How many rainbow beliefs do you already know? We have Judy Garland’s song of hope to start us off, the implicit promise of better things to come. We have the Irish promise of treasure at the rainbows end if we can get past its guardians, the trickster leprechauns!

Rather than seeing it as an arch, many see it as a bridge or a path. It is imagined to be a multi-coloured ladder to another world…. Hawaii identifies closely with rainbows (It is the symbol on their car licence plates – a good pub quiz answer for you!) and in their folklore, the rainbow acts as the celestial road by which the Hawaiian gods come down to earth; it also acts as the pathway for souls of the dead to travel to the heavenly realms. Roman culture believed Mercury; the messenger god travelled on the backs of rainbows. In Norse tradition, only fallen warriors, royalty, or gods could cross the rainbow bridge. More recently, rainbows come to symbolise disparate communities and cultures united: One bridge, many colours.

We will all see a rainbow in our own way. As they are made of light, in all essence they are optical illusions, elusive and unattainable (unless you are a Roman god maybe…) and the rainbow will look different to every individual, depending on where you are standing in relation to the rain and sunlight – they are personal messages. I think that is what makes them special and something to look out for – and if you do spy one, stop what you are doing and take a moment to reflect on its beauty, which only you can see in the exact image you are seeing it! A personalised gift from nature, how wonderful is that!

Double rainbows are even more special – two for the price of one! They are created when the sun is reflected twice in the same raindrop. If you look closely, you will see that the order of the colours in the second wider and more subtle bow is reversed. So instead of the usual red, orange, yellow, green, blue, indigo and violet, it starts on its upper edge with the violet.

Reflective Moment

Even knowing the science behind the magic however, it is still awesome: That when something (light) is broken and fractured it shines more beautifully than before. It is not until the whole is split, that we see the full spectrum of colour – there in the sky before us is a good focus for today’s reflection. What do rainbows mean to you?

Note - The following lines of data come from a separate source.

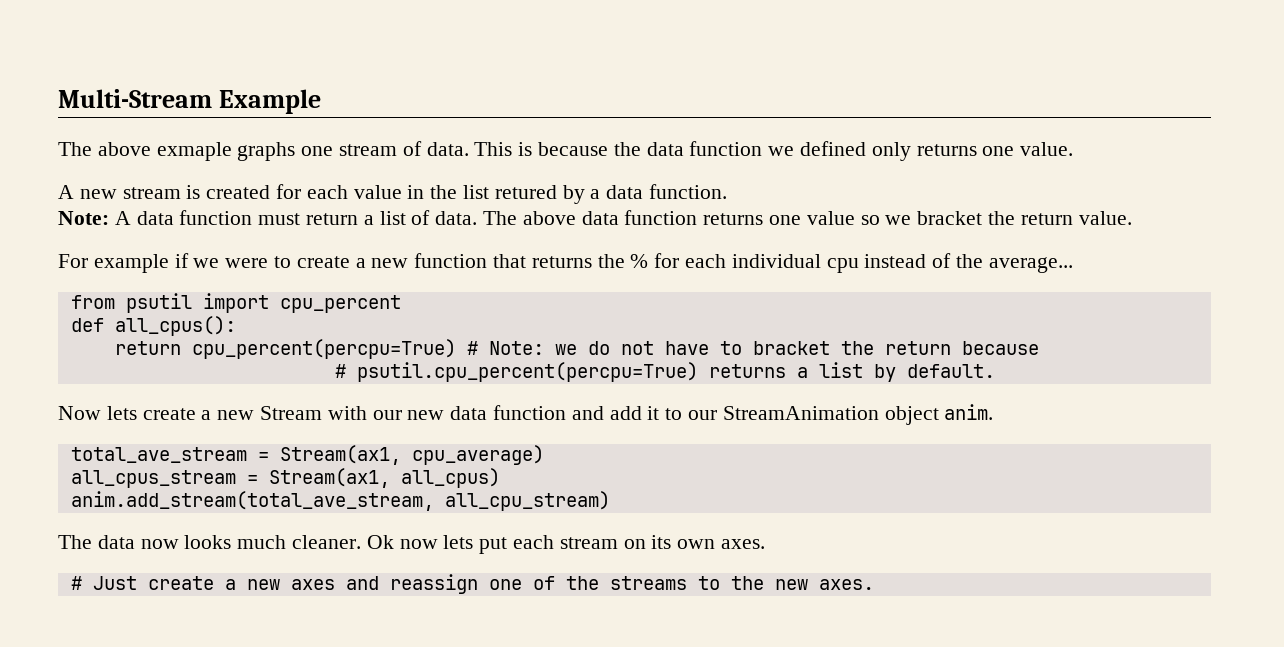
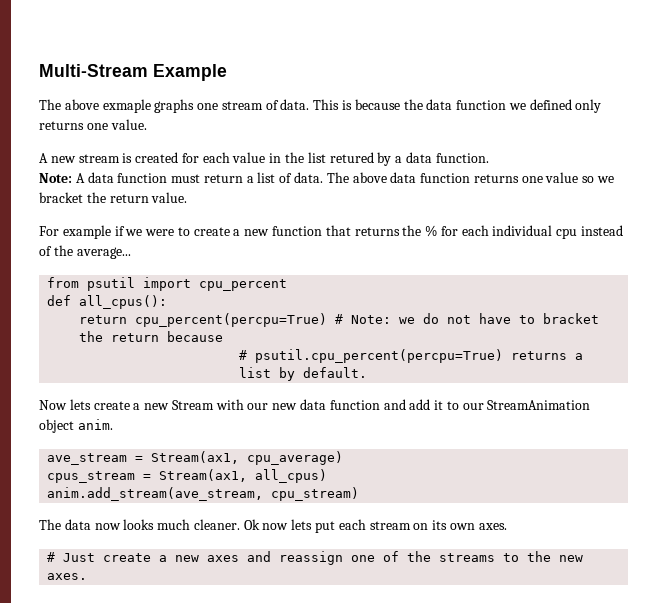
[70,447,247,463] total_ave_stream -> [47,453,128,465] ave_stream
[70,470,236,488] all_cpus_stream -> [47,471,136,483] cpus_stream
[70,491,610,511] anim.add_stream(total_ave_stream, all_cpu_stream) -> [47,487,360,501] anim.add_stream(ave_stream, cpu_stream)

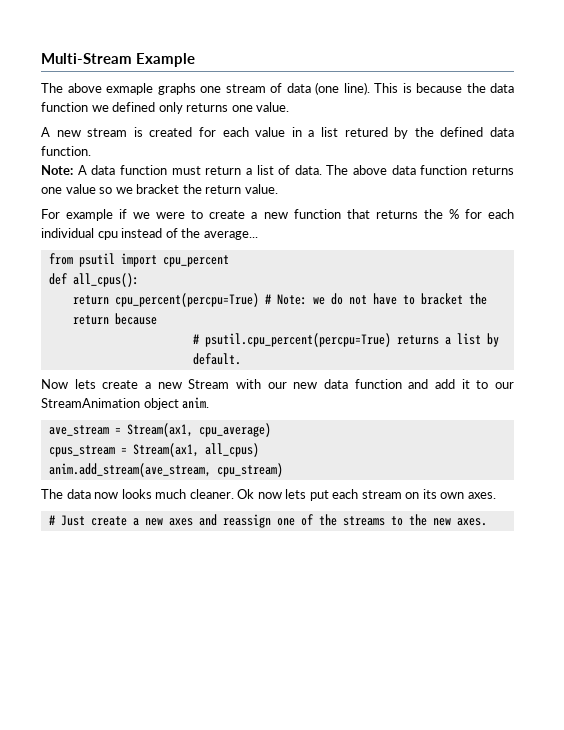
[280,99,310,110] data. -> [286,82,370,95] data (one line).
[285,152,305,163] the -> [308,130,315,137] a
[395,156,403,163] a -> [414,127,484,137] the defined

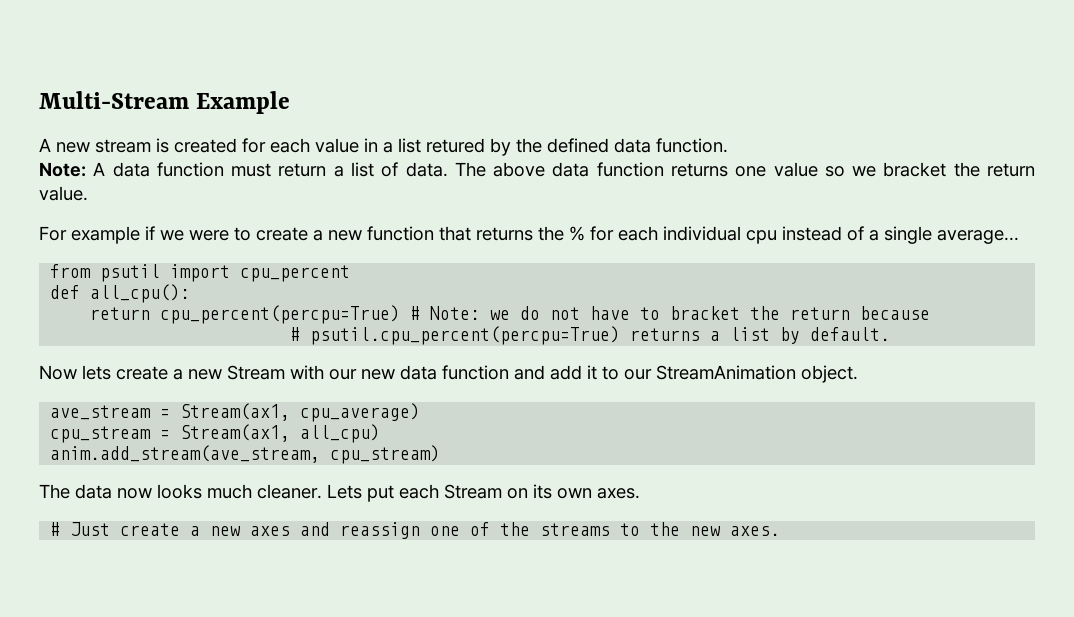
[41,82,514,95] [41,102,290,114] // The above exmaple graphs one stream of data (one line). This is because the data function we defined only returns one value. -> (291, 102) none
[181,228,201,238] the -> [869,226,932,244] a single
[72,273,139,287] all_cpus(): -> [90,284,191,303] all_cpu():
[143,397,210,410] object anim. -> [801,365,858,383] object.
[48,443,259,457] cpus_stream = Stream(ax1, all_cpus) -> [50,424,381,443] cpu_stream = Stream(ax1, all_cpu)
[237,489,307,499] Ok now lets -> [327,484,362,499] Lets
[361,490,402,499] stream -> [444,484,502,499] Stream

Whatever the truth behind the meaning of rainbows, nobody can deny the mystic beauty that surrounds them and the sense of well-being, happiness, surprise, and joy that bubbles up on seeing one – something to make you feel special and to be thankful for.

The Sound of the Sea Today

“Try to be a rainbow in someone’s cloud”

Maya Angelou

Maya Angelou was an American civil rights activist, poet and award-winning author known for her acclaimed 1969 memoir, ‘I Know Why the Caged Bird Sings,’ and her numerous poetry and essay collections.